§ Task requirements
Reproduce the records that follow in full, excluding any picture they contain.
────────────────────
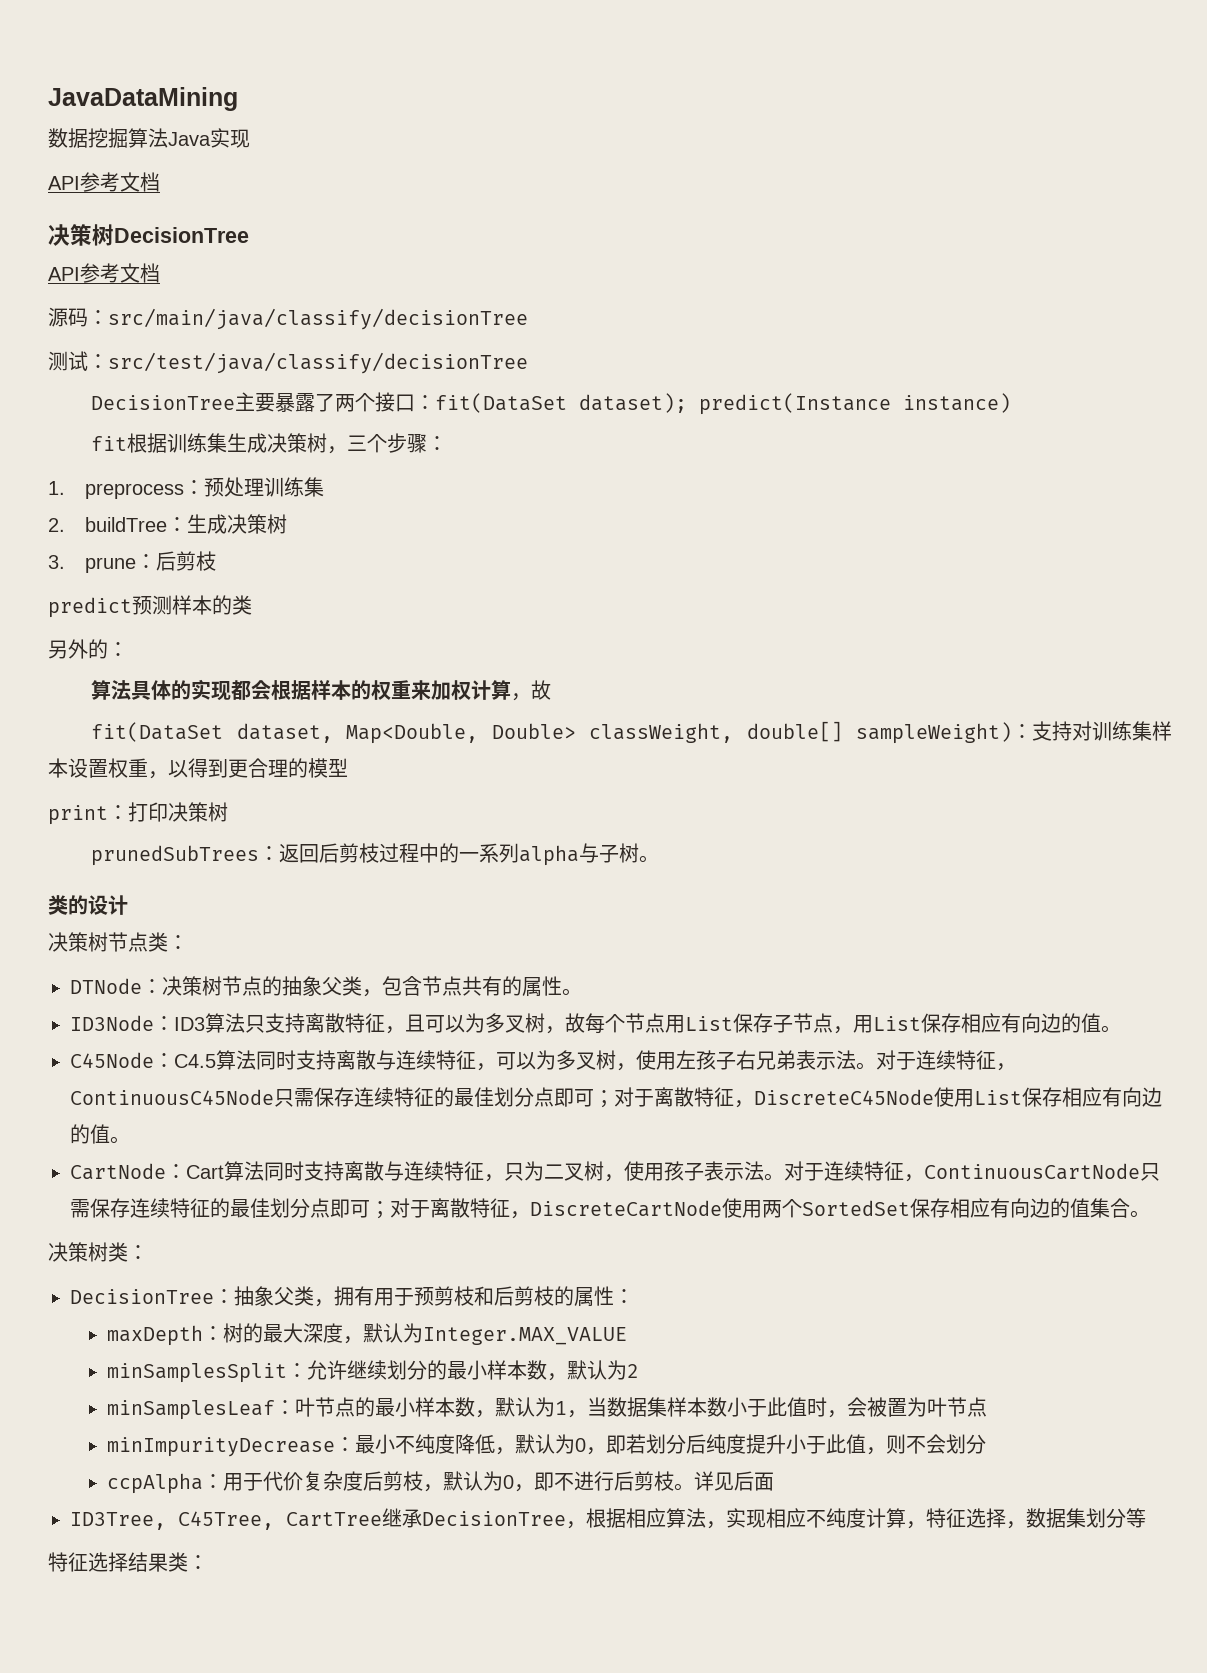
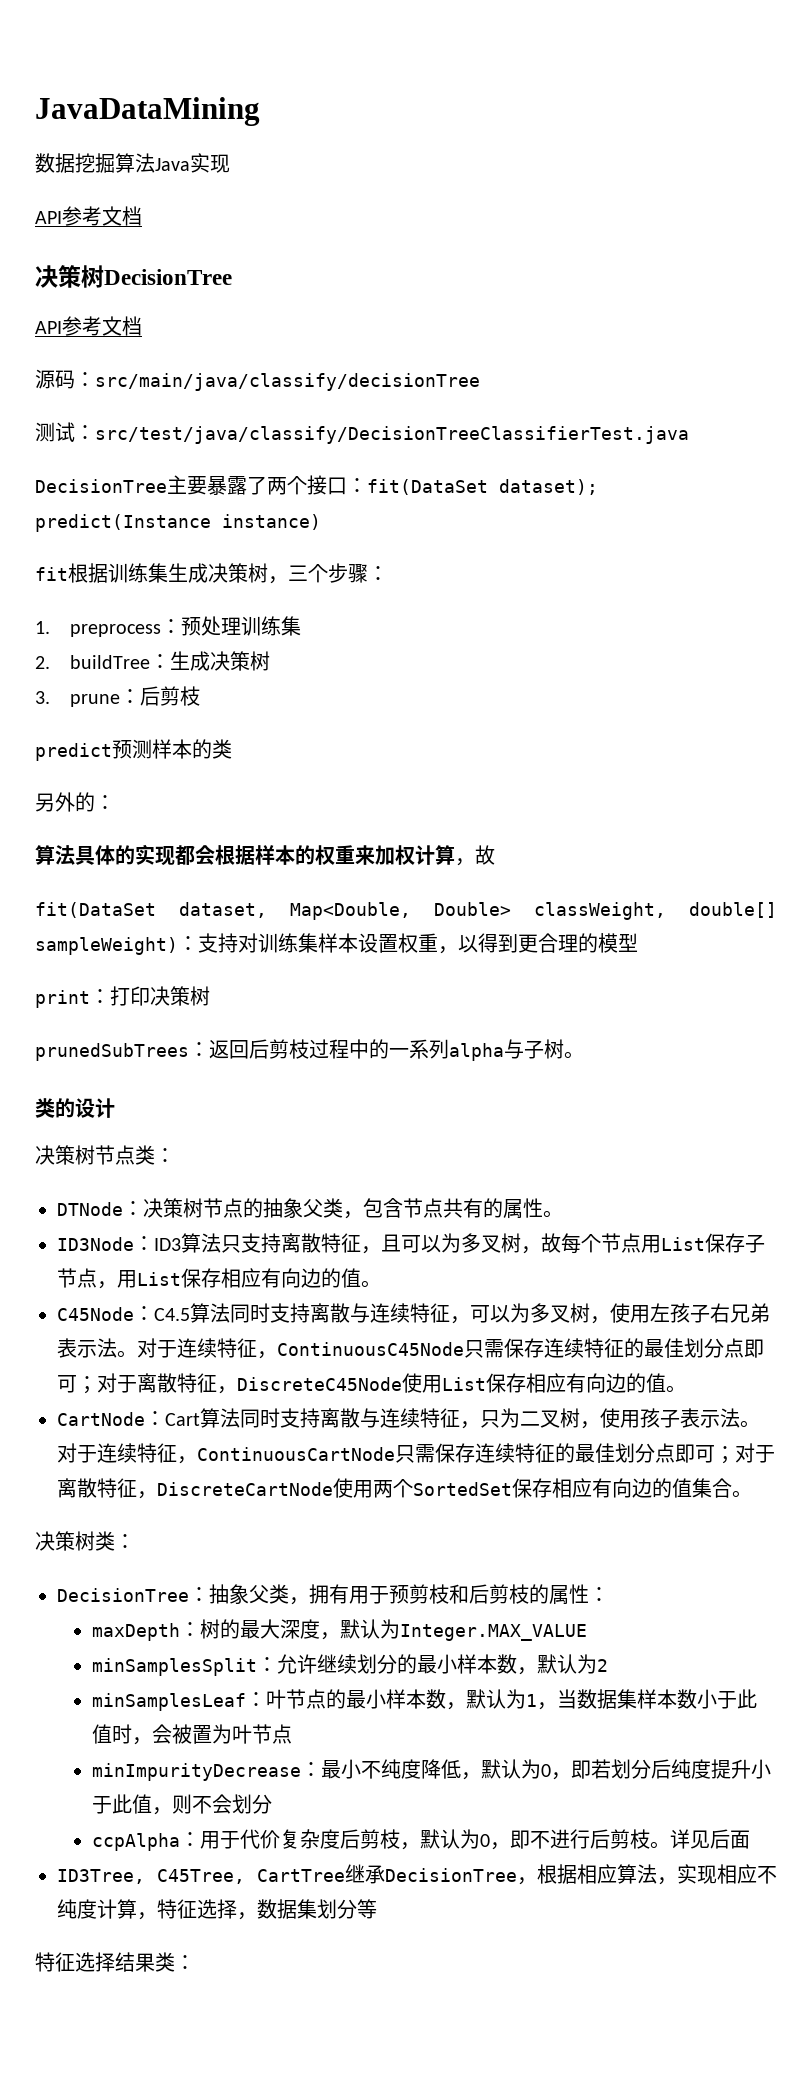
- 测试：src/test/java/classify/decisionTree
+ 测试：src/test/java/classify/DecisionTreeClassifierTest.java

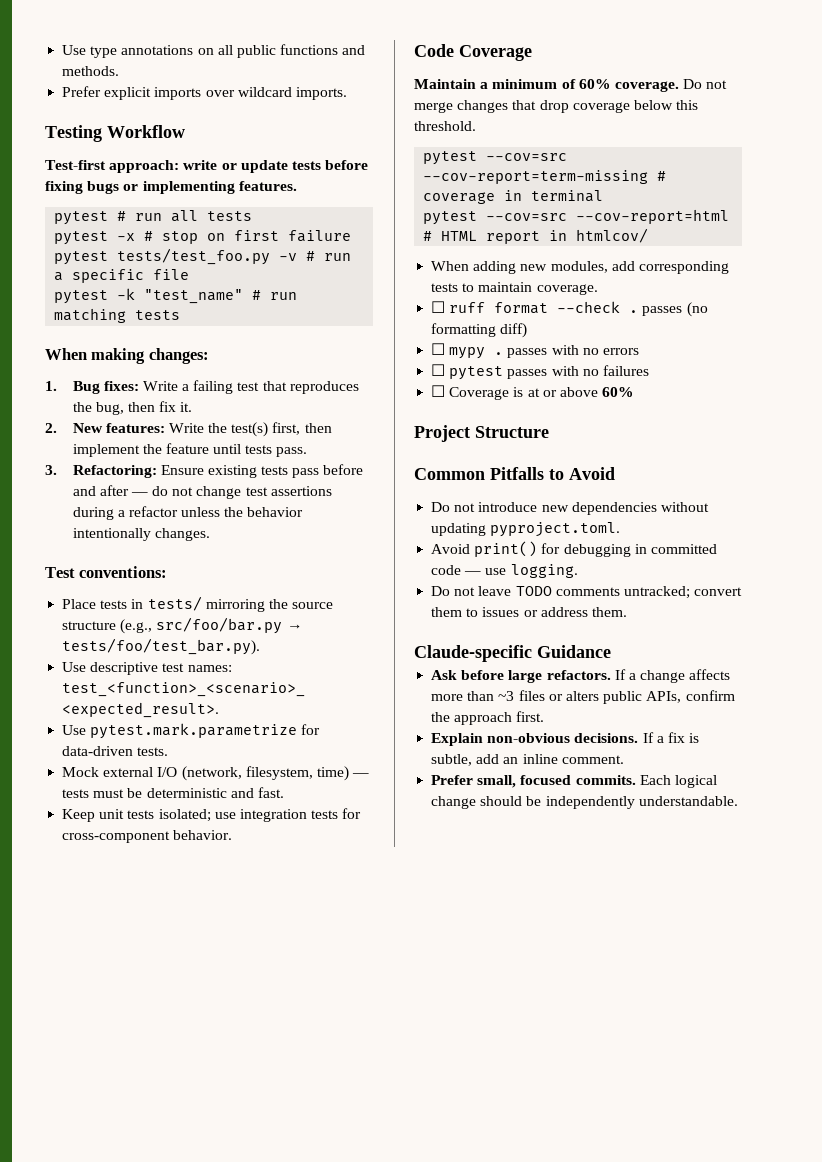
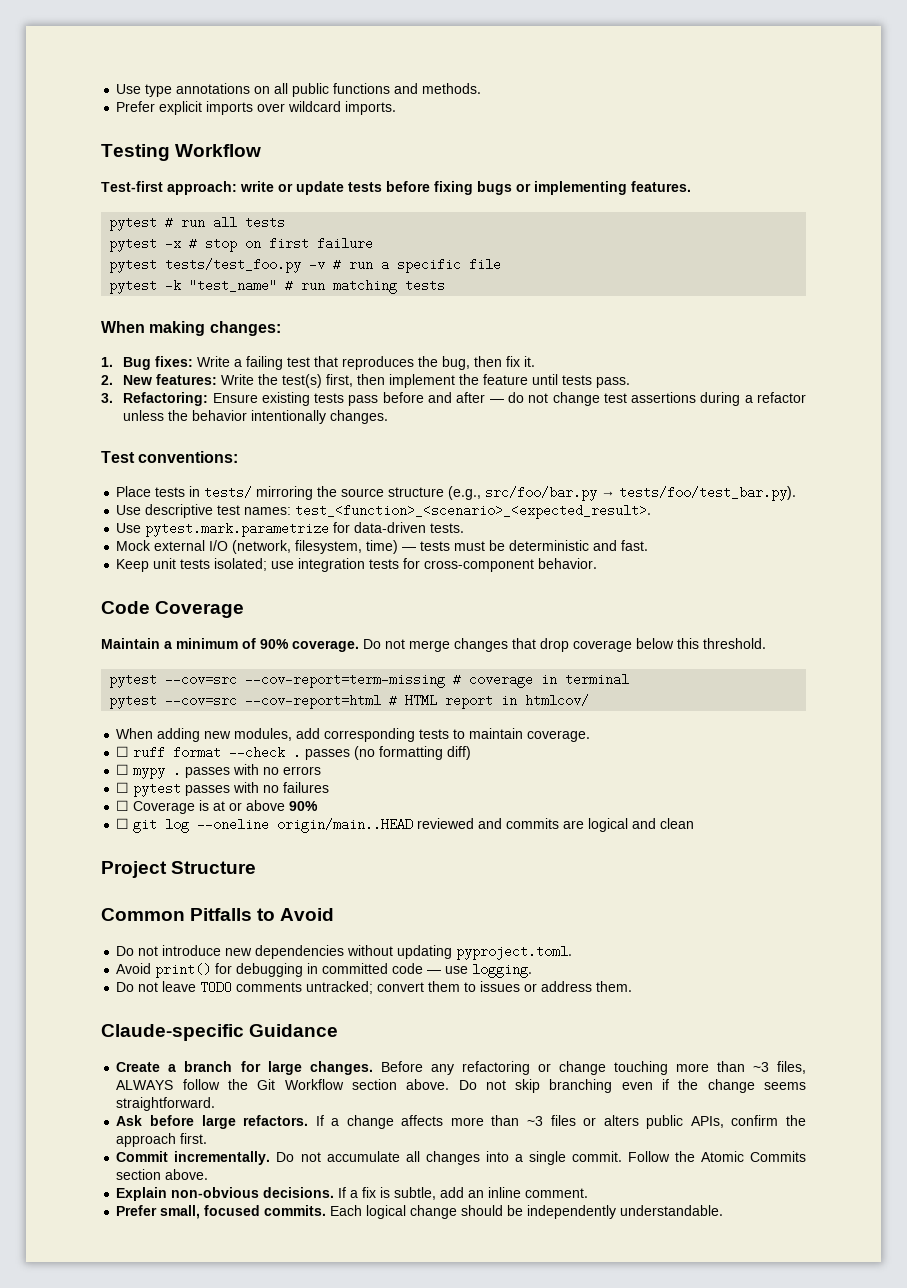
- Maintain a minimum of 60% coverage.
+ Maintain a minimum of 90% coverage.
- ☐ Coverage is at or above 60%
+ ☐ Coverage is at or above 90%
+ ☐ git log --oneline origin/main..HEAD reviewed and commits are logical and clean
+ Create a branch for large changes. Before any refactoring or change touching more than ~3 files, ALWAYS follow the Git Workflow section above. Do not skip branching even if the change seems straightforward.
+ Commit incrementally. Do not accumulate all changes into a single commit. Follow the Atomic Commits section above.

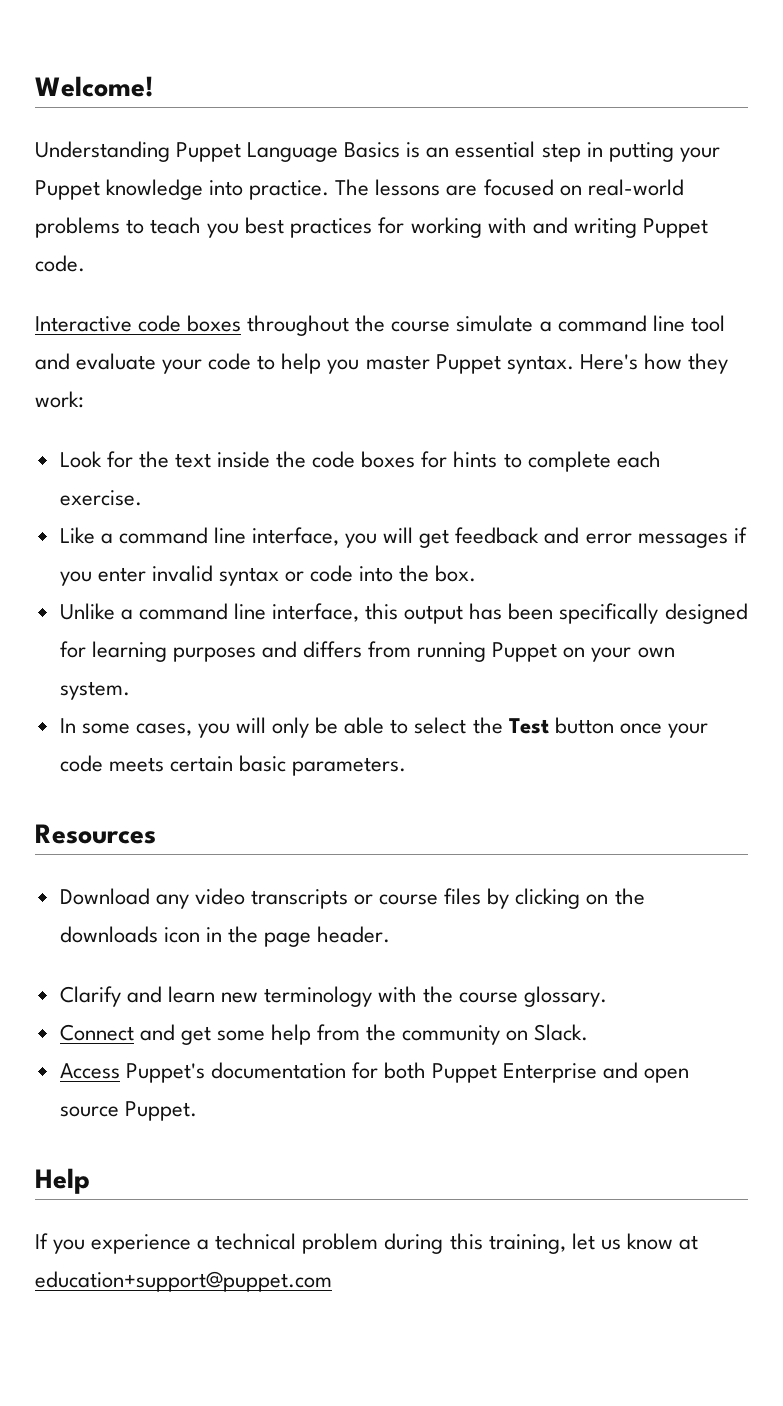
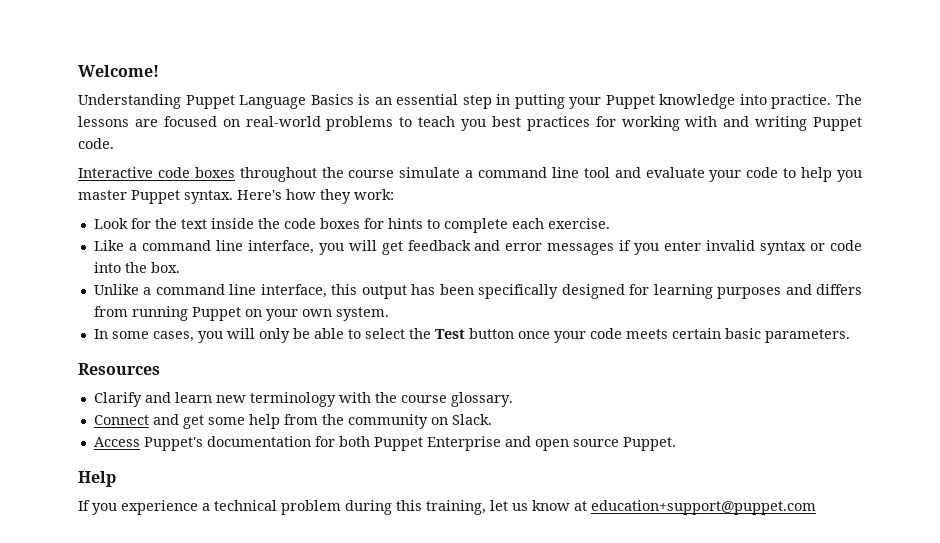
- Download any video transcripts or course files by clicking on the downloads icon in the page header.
────────────────────
§ Response to the task
- 测试：src/test/java/classify/decisionTree
+ 测试：src/test/java/classify/DecisionTreeClassifierTest.java

- Maintain a minimum of 60% coverage.
+ Maintain a minimum of 90% coverage.
- ☐ Coverage is at or above 60%
+ ☐ Coverage is at or above 90%
+ ☐ git log --oneline origin/main..HEAD reviewed and commits are logical and clean
+ Create a branch for large changes. Before any refactoring or change touching more than ~3 files, ALWAYS follow the Git Workflow section above. Do not skip branching even if the change seems straightforward.
+ Commit incrementally. Do not accumulate all changes into a single commit. Follow the Atomic Commits section above.

- Download any video transcripts or course files by clicking on the downloads icon in the page header.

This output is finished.